__The problem__: Write out the records once more, exactly, and keep any image out.

__Version comparison data__:
★ ★ ★ ★ ★ ★ ★

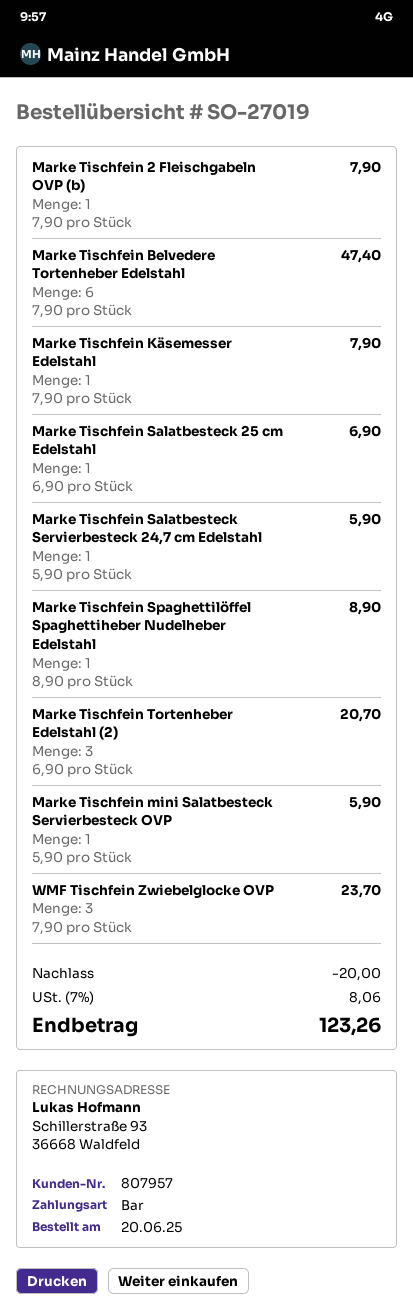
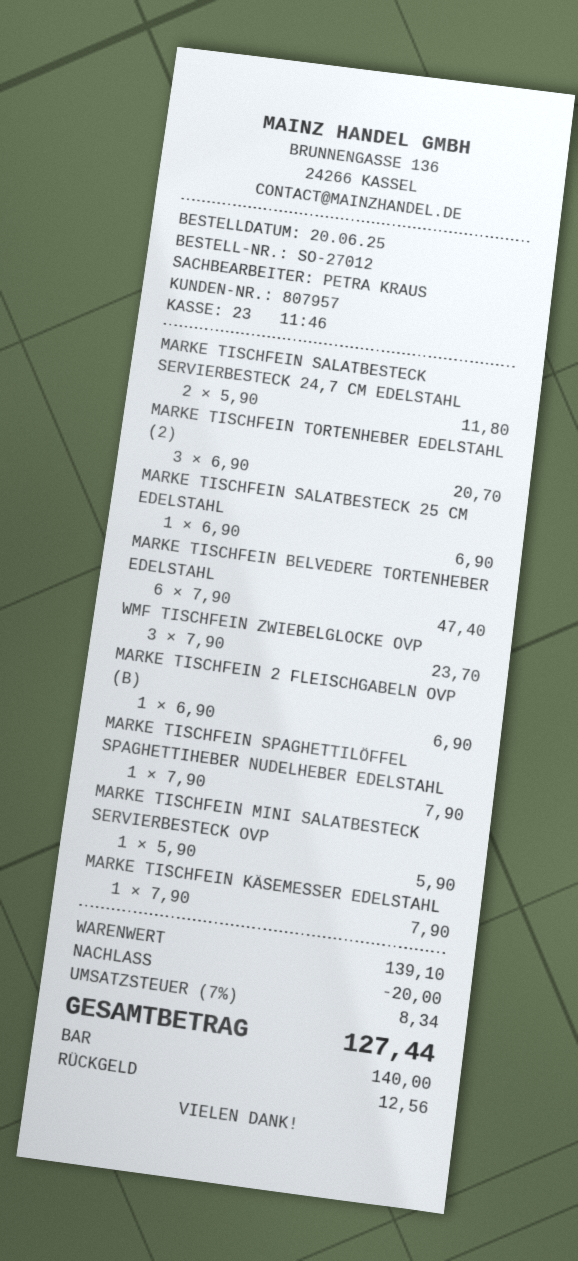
order number: SO-27019 -> SO-27012
Marke Tischfein 2 Fleischgabeln OVP (b): 1 x 7.90 = 7.90 -> 1 x 6.90 = 6.90
Marke Tischfein Salatbesteck Servierbesteck 24,7 cm Edelstahl: 1 x 5.90 = 5.90 -> 2 x 5.90 = 11.80
Marke Tischfein Spaghettilöffel Spaghettiheber Nudelheber Edelstahl: 1 x 8.90 = 8.90 -> 1 x 7.90 = 7.90
tax: 7% = 8.06 -> 7% = 8.34
total: 123.26 -> 127.44

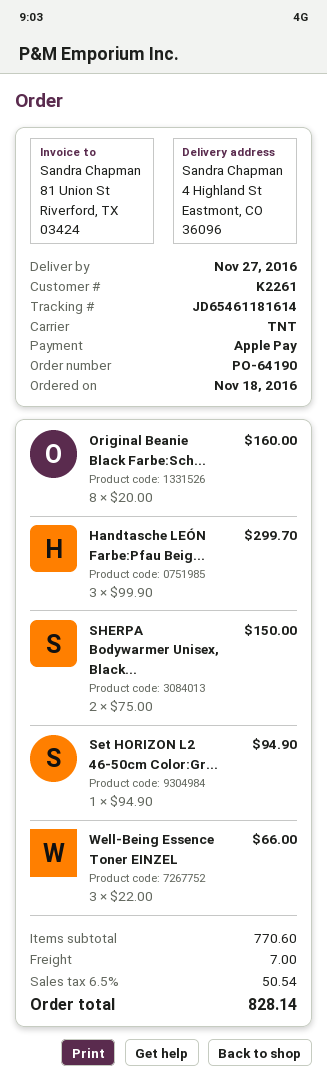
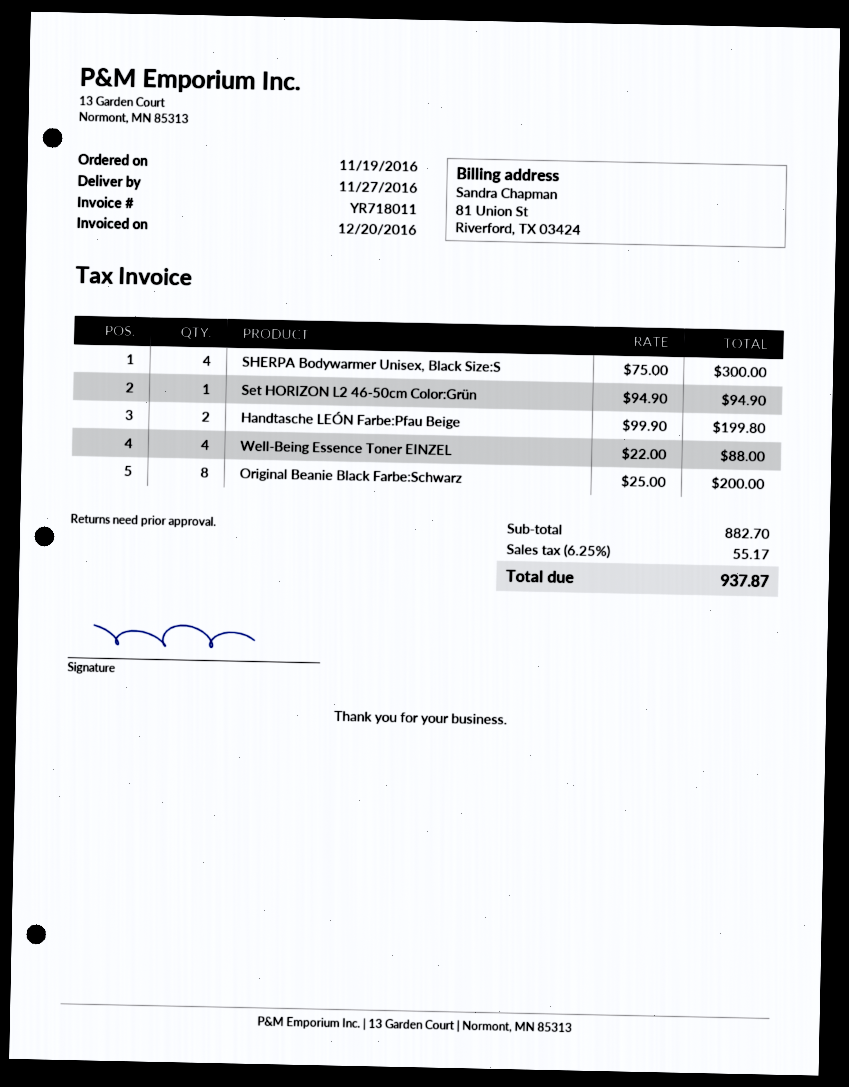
order date: 2016-11-18 -> 2016-11-19
Original Beanie Black Farbe:Sch...: 8 x 20.00 = 160.00 -> 8 x 25.00 = 200.00
Handtasche LEÓN Farbe:Pfau Beig...: 3 x 99.90 = 299.70 -> 2 x 99.90 = 199.80
SHERPA Bodywarmer Unisex, Black...: 2 x 75.00 = 150.00 -> 4 x 75.00 = 300.00
Well-Being Essence Toner EINZEL: 3 x 22.00 = 66.00 -> 4 x 22.00 = 88.00
subtotal: 770.60 -> 882.70
shipping: 7.00 -> none
tax: 6.5% = 50.54 -> 6.25% = 55.17
total: 828.14 -> 937.87

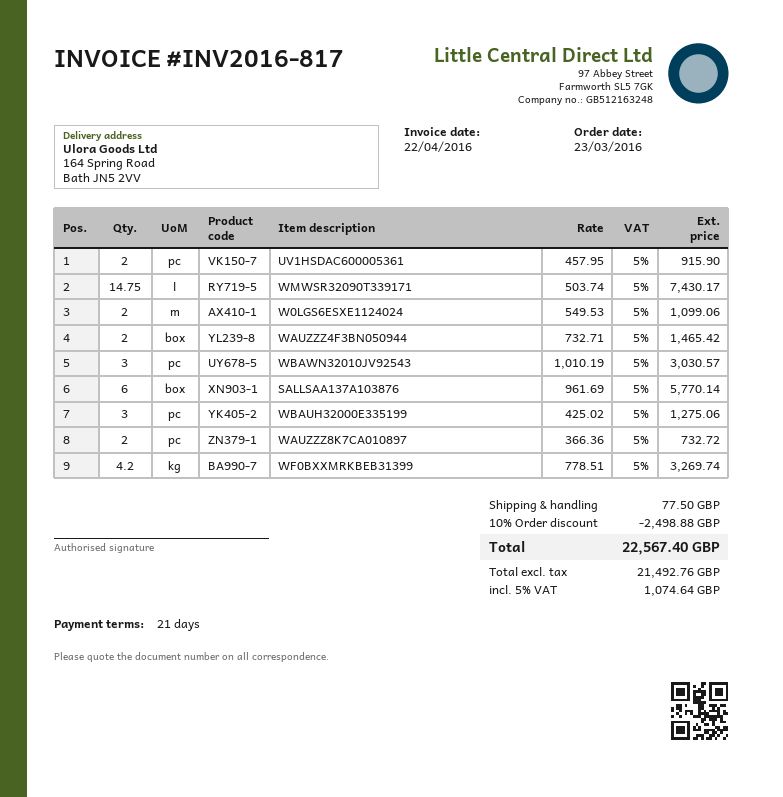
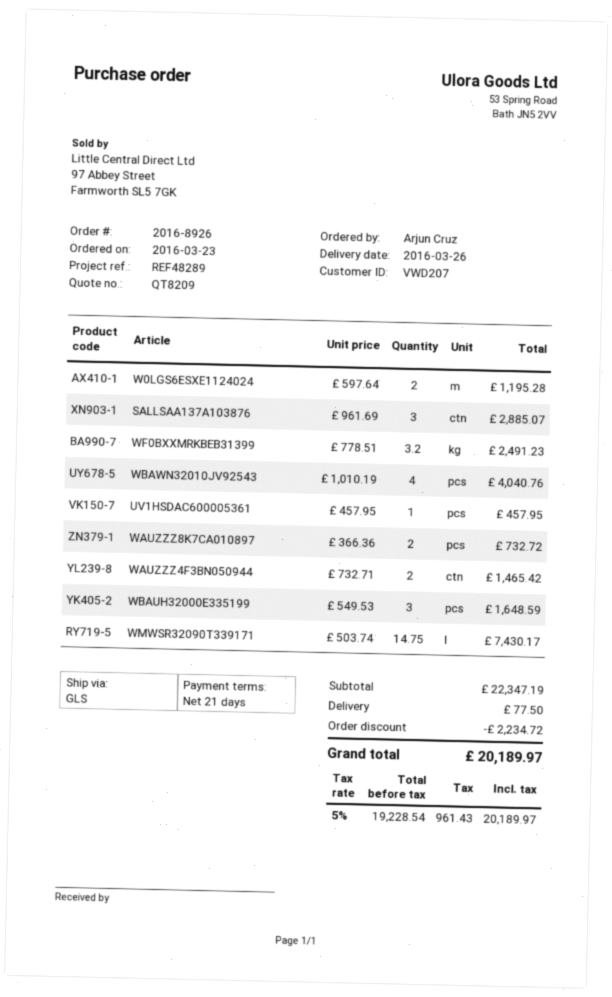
UV1HSDAC600005361: 2 x 457.95 = 915.90 -> 1 x 457.95 = 457.95
W0LGS6ESXE1124024: 2 x 549.53 = 1099.06 -> 2 x 597.64 = 1195.28
WBAWN32010JV92543: 3 x 1010.19 = 3030.57 -> 4 x 1010.19 = 4040.76
SALLSAA137A103876: 6 x 961.69 = 5770.14 -> 3 x 961.69 = 2885.07
WBAUH32000E335199: 3 x 425.02 = 1275.06 -> 3 x 549.53 = 1648.59
WF0BXXMRKBEB31399: 4.2 x 778.51 = 3269.74 -> 3.2 x 778.51 = 2491.23
discount: 2498.88 -> 2234.72
net: 21492.76 -> 19228.54
tax: 5% = 1074.64 -> 5% = 961.43
total: 22567.40 -> 20189.97

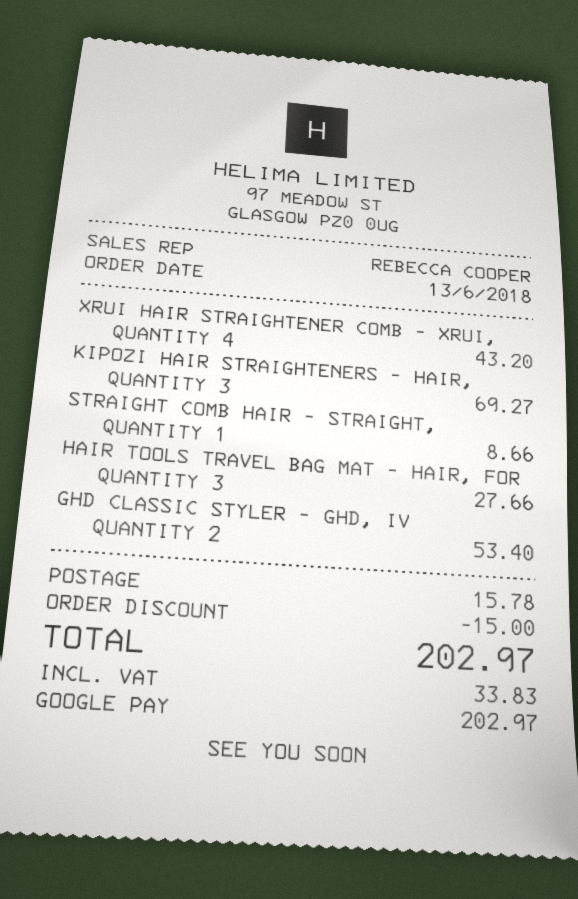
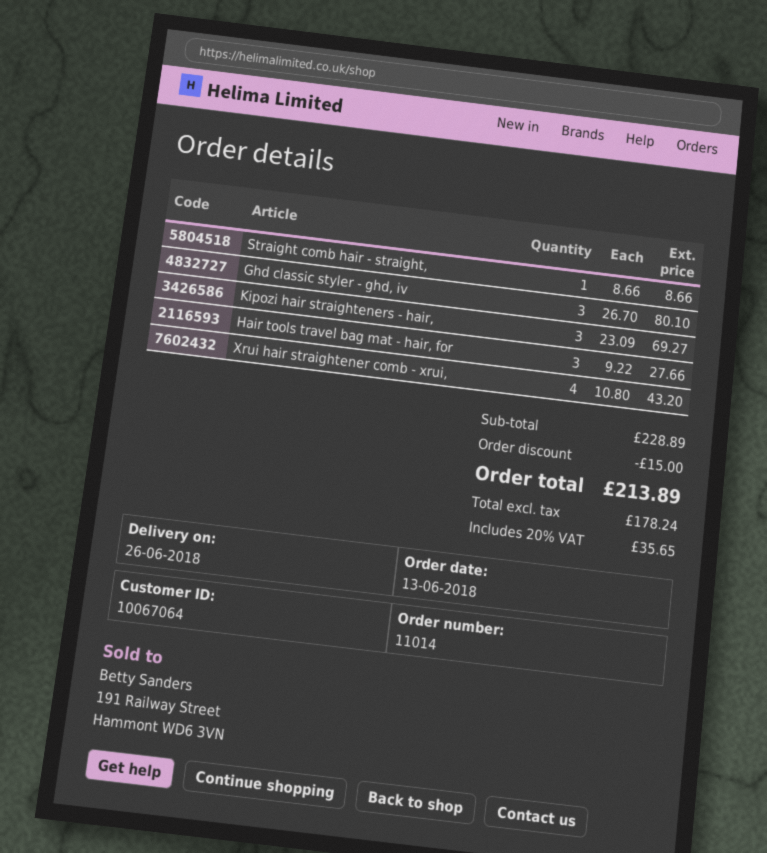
GHD CLASSIC STYLER - GHD, IV: 2 for 53.40 -> 3 for 80.10
shipping: 15.78 -> none
tax: 33.83 -> 35.65
total: 202.97 -> 213.89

★ ★ ★ ★ ★ ★ ★

__Answer to this task__:
order number: SO-27019 -> SO-27012
Marke Tischfein 2 Fleischgabeln OVP (b): 1 x 7.90 = 7.90 -> 1 x 6.90 = 6.90
Marke Tischfein Salatbesteck Servierbesteck 24,7 cm Edelstahl: 1 x 5.90 = 5.90 -> 2 x 5.90 = 11.80
Marke Tischfein Spaghettilöffel Spaghettiheber Nudelheber Edelstahl: 1 x 8.90 = 8.90 -> 1 x 7.90 = 7.90
tax: 7% = 8.06 -> 7% = 8.34
total: 123.26 -> 127.44

order date: 2016-11-18 -> 2016-11-19
Original Beanie Black Farbe:Sch...: 8 x 20.00 = 160.00 -> 8 x 25.00 = 200.00
Handtasche LEÓN Farbe:Pfau Beig...: 3 x 99.90 = 299.70 -> 2 x 99.90 = 199.80
SHERPA Bodywarmer Unisex, Black...: 2 x 75.00 = 150.00 -> 4 x 75.00 = 300.00
Well-Being Essence Toner EINZEL: 3 x 22.00 = 66.00 -> 4 x 22.00 = 88.00
subtotal: 770.60 -> 882.70
shipping: 7.00 -> none
tax: 6.5% = 50.54 -> 6.25% = 55.17
total: 828.14 -> 937.87

UV1HSDAC600005361: 2 x 457.95 = 915.90 -> 1 x 457.95 = 457.95
W0LGS6ESXE1124024: 2 x 549.53 = 1099.06 -> 2 x 597.64 = 1195.28
WBAWN32010JV92543: 3 x 1010.19 = 3030.57 -> 4 x 1010.19 = 4040.76
SALLSAA137A103876: 6 x 961.69 = 5770.14 -> 3 x 961.69 = 2885.07
WBAUH32000E335199: 3 x 425.02 = 1275.06 -> 3 x 549.53 = 1648.59
WF0BXXMRKBEB31399: 4.2 x 778.51 = 3269.74 -> 3.2 x 778.51 = 2491.23
discount: 2498.88 -> 2234.72
net: 21492.76 -> 19228.54
tax: 5% = 1074.64 -> 5% = 961.43
total: 22567.40 -> 20189.97

GHD CLASSIC STYLER - GHD, IV: 2 for 53.40 -> 3 for 80.10
shipping: 15.78 -> none
tax: 33.83 -> 35.65
total: 202.97 -> 213.89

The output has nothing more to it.